All good and fine, but will they get to REAL CAUSE of Alzheimer’s, which is suppressed cholesterol levels due to the mass use of Statins?
I disagree.
But not only am I NOT going down that bunny hole this morning, we will have to wait and see how many decades it takes for the corruption of medical research to subside (that’s sarcasm; it never will).
Simply: If you don’t want to be susceptible to such disease, simply follow advice for reducing inflammation, and that includes withdrawing from much of the activities the establishment promotes to impose impaired health and make you dependent upon them.
Source please?
Mom has Alzheimer's and has never been on Statins.
That's not exactly proven either. One point of data: My grandmother never received statins, and yet spent 7 years in a nursing home with what they were calling senile dementia at the time. She passed in 1996, at age 83. She use to eat an onion dipped in honey every day. The dementia seems to have started when she stopped eating those onions with honey. I believe that is a significant datum, but have no real way to test it. Though I try to consume a bunch of vitamin C every day. Onions have more C than oranges. And they're cheaper, too. Even with today's elevated prices.

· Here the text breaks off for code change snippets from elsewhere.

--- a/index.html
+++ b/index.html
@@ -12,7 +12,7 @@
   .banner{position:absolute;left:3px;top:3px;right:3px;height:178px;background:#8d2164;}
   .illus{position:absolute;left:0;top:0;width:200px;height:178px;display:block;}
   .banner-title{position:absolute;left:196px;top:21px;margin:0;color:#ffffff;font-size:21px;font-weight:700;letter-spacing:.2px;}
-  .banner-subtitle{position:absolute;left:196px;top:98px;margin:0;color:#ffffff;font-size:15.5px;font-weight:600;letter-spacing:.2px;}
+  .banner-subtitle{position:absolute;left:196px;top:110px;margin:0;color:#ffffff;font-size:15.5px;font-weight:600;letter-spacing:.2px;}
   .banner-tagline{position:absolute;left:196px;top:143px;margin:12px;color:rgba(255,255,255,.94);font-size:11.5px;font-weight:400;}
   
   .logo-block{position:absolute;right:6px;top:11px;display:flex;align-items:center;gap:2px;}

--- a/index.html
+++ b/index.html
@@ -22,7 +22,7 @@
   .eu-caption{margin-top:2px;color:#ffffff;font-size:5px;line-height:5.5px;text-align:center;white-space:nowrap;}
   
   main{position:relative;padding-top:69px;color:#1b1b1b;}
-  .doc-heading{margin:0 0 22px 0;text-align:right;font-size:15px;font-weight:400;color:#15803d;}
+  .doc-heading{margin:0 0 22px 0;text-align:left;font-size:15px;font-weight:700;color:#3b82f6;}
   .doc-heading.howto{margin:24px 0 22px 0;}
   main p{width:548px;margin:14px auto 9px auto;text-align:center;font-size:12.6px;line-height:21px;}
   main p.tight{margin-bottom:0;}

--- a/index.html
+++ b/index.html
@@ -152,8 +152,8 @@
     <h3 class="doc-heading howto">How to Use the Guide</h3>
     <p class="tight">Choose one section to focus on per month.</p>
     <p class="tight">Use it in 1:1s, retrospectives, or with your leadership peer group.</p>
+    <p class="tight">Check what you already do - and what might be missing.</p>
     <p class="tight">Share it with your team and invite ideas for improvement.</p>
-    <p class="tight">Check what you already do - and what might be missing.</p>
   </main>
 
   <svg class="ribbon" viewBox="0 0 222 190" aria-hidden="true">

Dementia has been around a lot longer than statins have (remember Rita Hayworth?), but I sure believe statins have been the cause of a huge number of misdiagnoses. I know from first-hand experience when I couldn’t utter words, couldn’t write them down. I was fortunate to connect the timing of my problems to when the doctor put me on statins. I stopped taking them and was back to normal in a week. What happens is the myelin sheath...the insulation around the brain’s wiring...is made up of cholesterol which the statins destroy in some people. Brain signals get screwed up. I have often wondered if the misdiagnosis is a true mistake, or done on purpose to insure an on-going income for the doctor and/or the drug companies.

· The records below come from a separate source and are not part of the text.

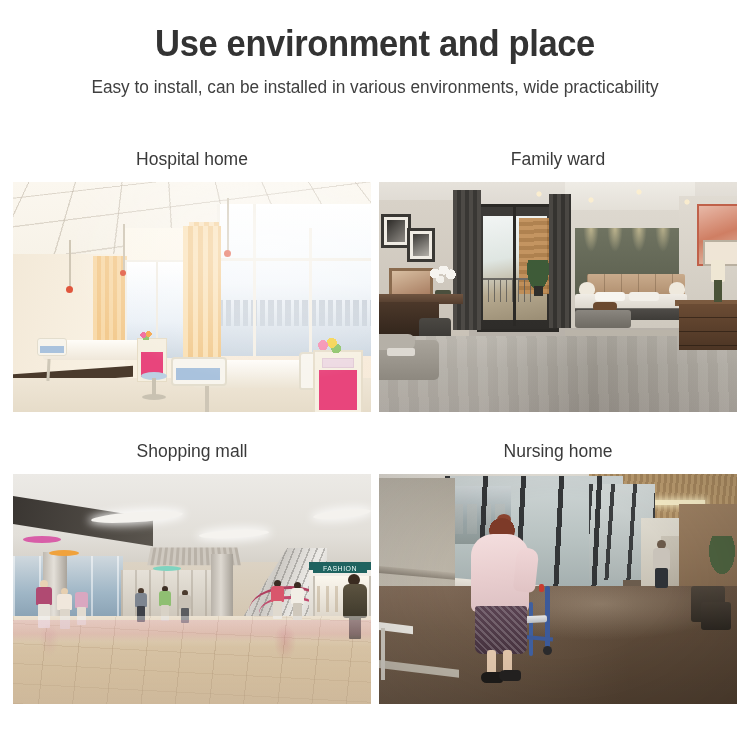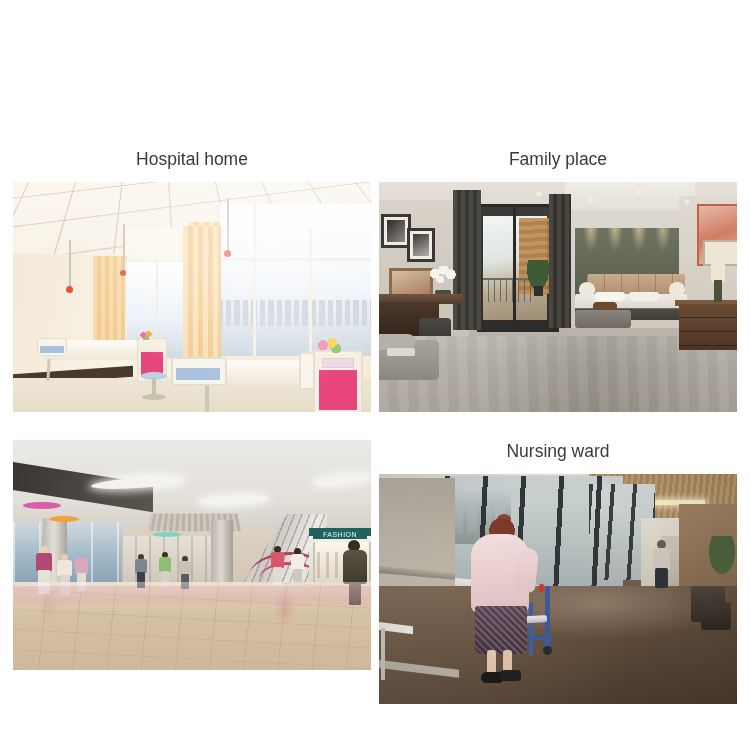--- a/index.html
+++ b/index.html
@@ -719,6 +719,10 @@
 
 <div class="page">
 
+  <div class="header">
+    <h1 class="page-title">Use environment and place</h1>
+    <p class="page-subtitle">Easy to install, can be installed in various environments, wide practicability</p>
+  </div>
 
   <div class="grid">
 

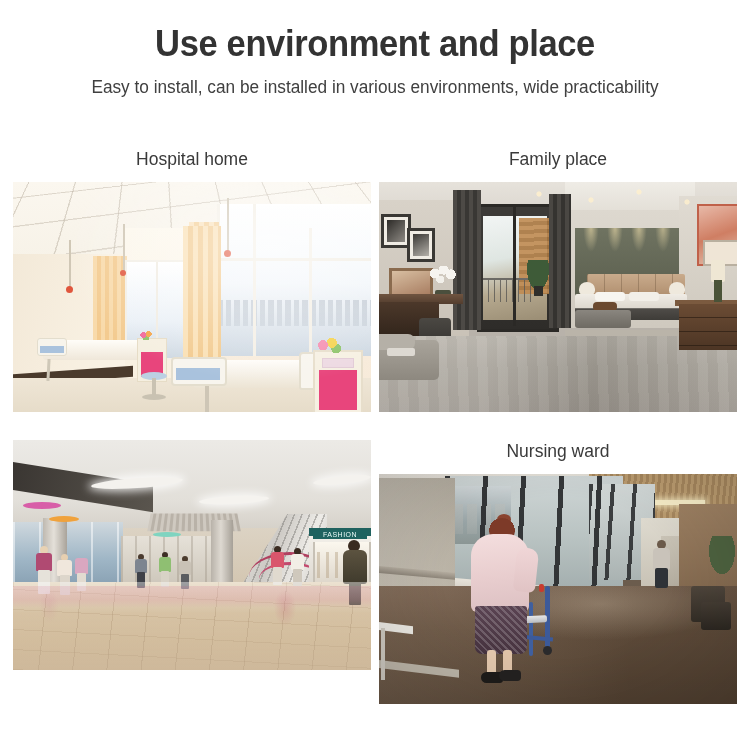--- a/index.html
+++ b/index.html
@@ -775,7 +775,7 @@
       </div>
 
       <div class="cell">
-        <div class="cell-caption">Family place</div>
+        <div class="cell-caption">Family ward</div>
         <div class="photo fh">
           <div class="fh-ceiling"></div>
           <div class="fh-ceiling-drop"></div>

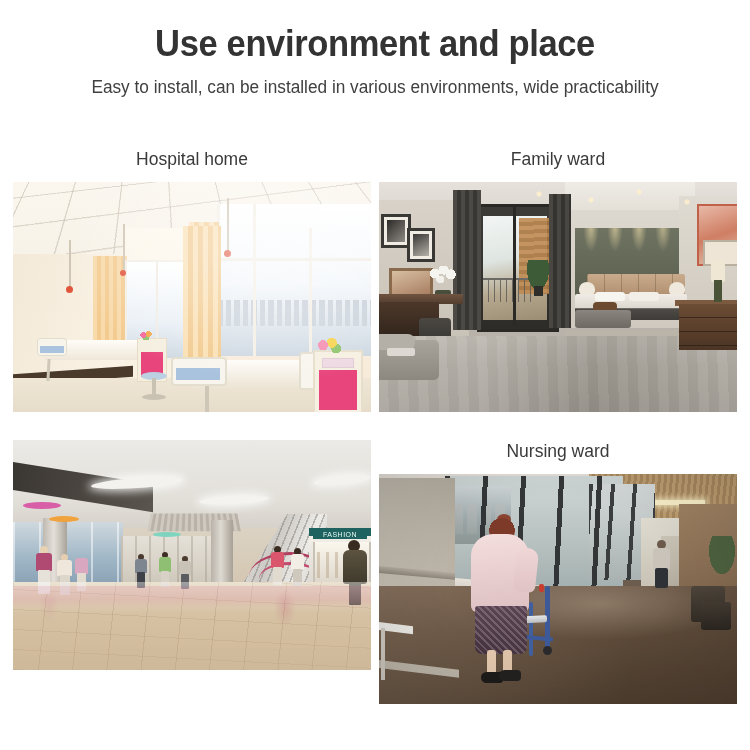--- a/index.html
+++ b/index.html
@@ -830,6 +830,7 @@
     <div class="row" style="margin-top:28px;">
 
       <div class="cell">
+        <div class="cell-caption">Shopping mall</div>
         <div class="photo sm">
           <div class="sm-ceiling"></div>
           <div class="sm-ceil-band"></div>

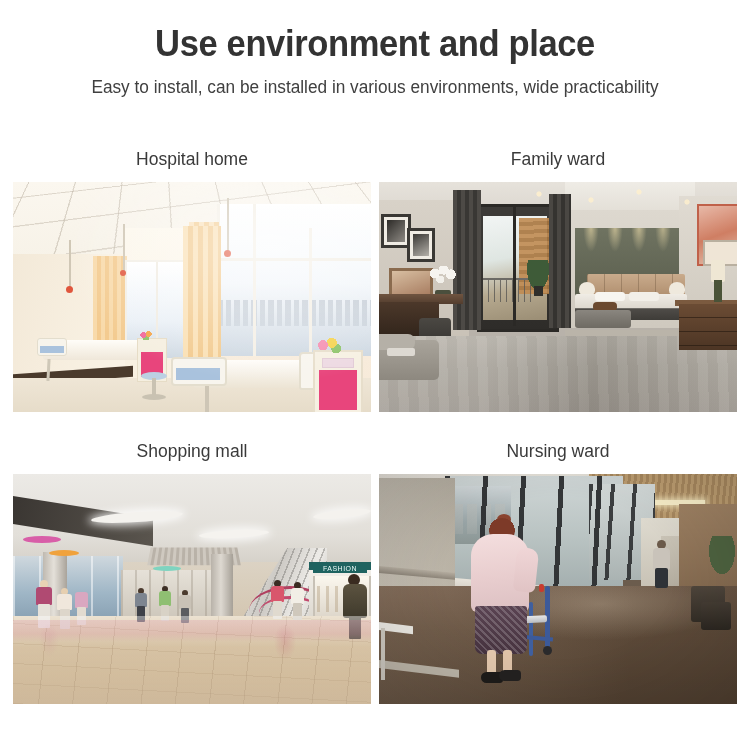--- a/index.html
+++ b/index.html
@@ -912,7 +912,7 @@
       </div>
 
       <div class="cell">
-        <div class="cell-caption">Nursing ward</div>
+        <div class="cell-caption">Nursing home</div>
         <div class="photo nh">
           <div class="nh-ceiling"></div>
           <div class="nh-ceil-wood"></div>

The preventative and the remedy are to take supplements of Vitamin D and amino acid chelated magnesium, especially magnesium L-threonate, and likely also Urolithin-A. These can improve cardiovascular function. They also help viable brain cells to clear out damaged mitochondria and replace them with new healthy mitochondria. In addition, magnesium is essential to over six hundred enzymatic reactions, including many that produce proteins vital to normal cell function.

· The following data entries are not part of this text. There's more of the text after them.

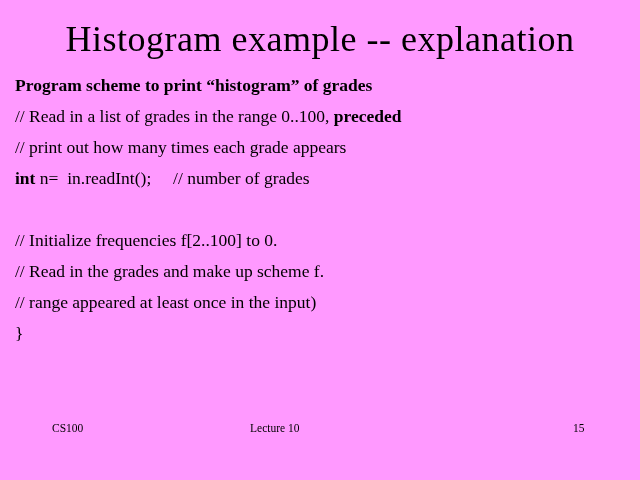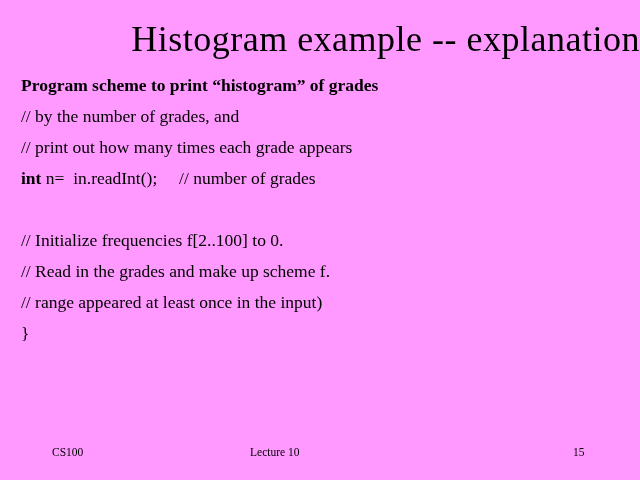--- a/index.html
+++ b/index.html
@@ -26,7 +26,7 @@
     margin: 0;
     font-size: 36px;
     font-weight: normal;
-    text-align: right;
+    text-align: center;
     letter-spacing: 0.5px;
     white-space: nowrap;
   }

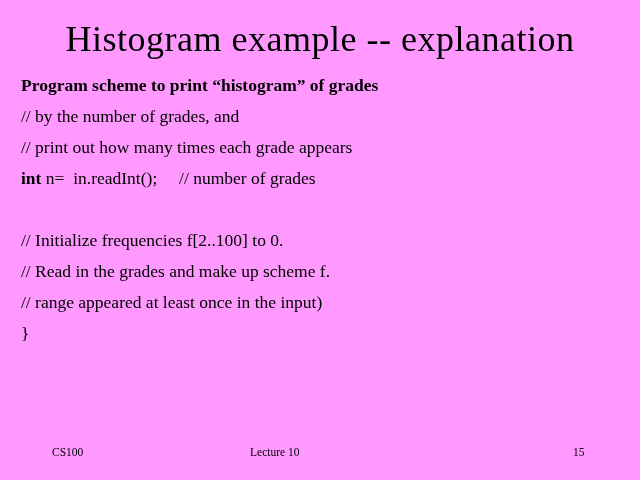--- a/index.html
+++ b/index.html
@@ -33,7 +33,7 @@
   .body {
     position: absolute;
     top: 70px;
-    left: 21px;
+    left: 15px;
     right: 6px;
     font-size: 17.5px;
     line-height: 31px;

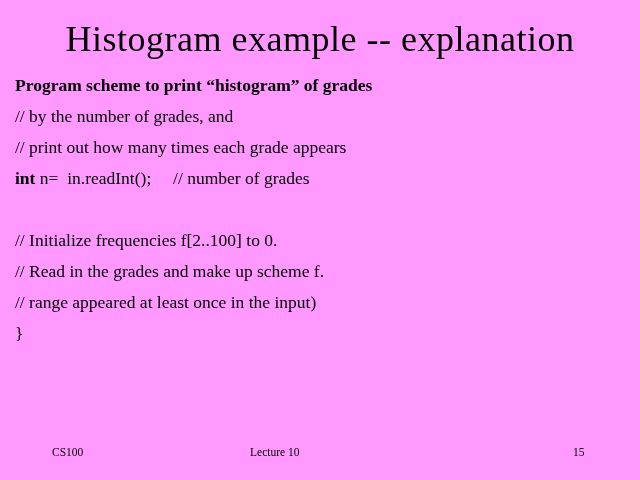--- a/index.html
+++ b/index.html
@@ -65,6 +65,7 @@
 
   <div class="body" id="body-lines">
       <div class="line"><span class="bold">Program scheme to print “histogram” of grades</span></div>
+      <div class="line"><span>// Read in a list of grades in the range 0..100, </span><span class="bold">preceded</span></div>
       <div class="line"><span>// by the number of grades, and</span></div>
       <div class="line"><span>// print out how many times each grade appears</span></div>
       <div class="line"><span class="bold">int</span><span> n=  in.readInt();     // number of grades</span></div>

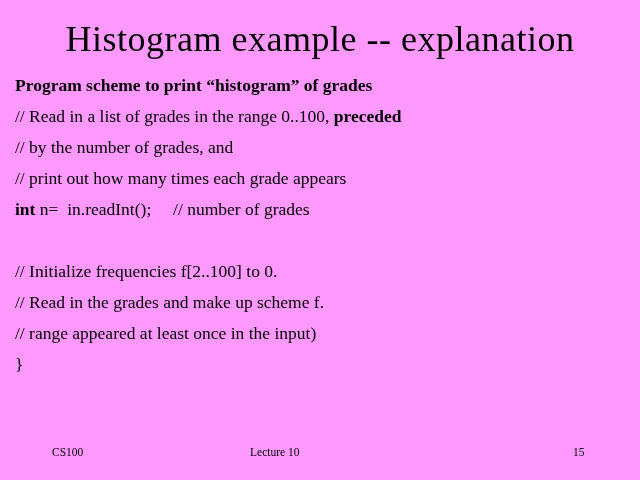--- a/index.html
+++ b/index.html
@@ -66,7 +66,6 @@
   <div class="body" id="body-lines">
       <div class="line"><span class="bold">Program scheme to print “histogram” of grades</span></div>
       <div class="line"><span>// Read in a list of grades in the range 0..100, </span><span class="bold">preceded</span></div>
-      <div class="line"><span>// by the number of grades, and</span></div>
       <div class="line"><span>// print out how many times each grade appears</span></div>
       <div class="line"><span class="bold">int</span><span> n=  in.readInt();     // number of grades</span></div>
       <div class="line">&nbsp;</div>

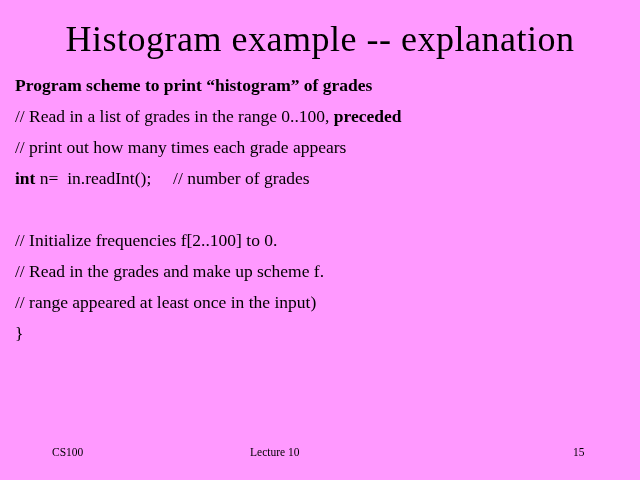--- a/index.html
+++ b/index.html
@@ -47,7 +47,7 @@
   }
   .footer {
     position: absolute;
-    top: 446px;
+    top: 422px;
     left: 0;
     width: 640px;
     height: 20px;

Statins may reduce dementia risk: A 2018 meta-analysis of 31 studies involving over 3.3 million participants found that statin use was associated with a 15% reduced risk of dementia, including Alzheimer's disease and non-Alzheimer's dementia. The risk reduction was greater with higher statin doses and longer duration of use. Similarly, a 2023 study on over 15,000 patients with Alzheimer's or mixed dementia found that statin use, especially simvastatin, was associated with slower cognitive decline over time compared to non-users.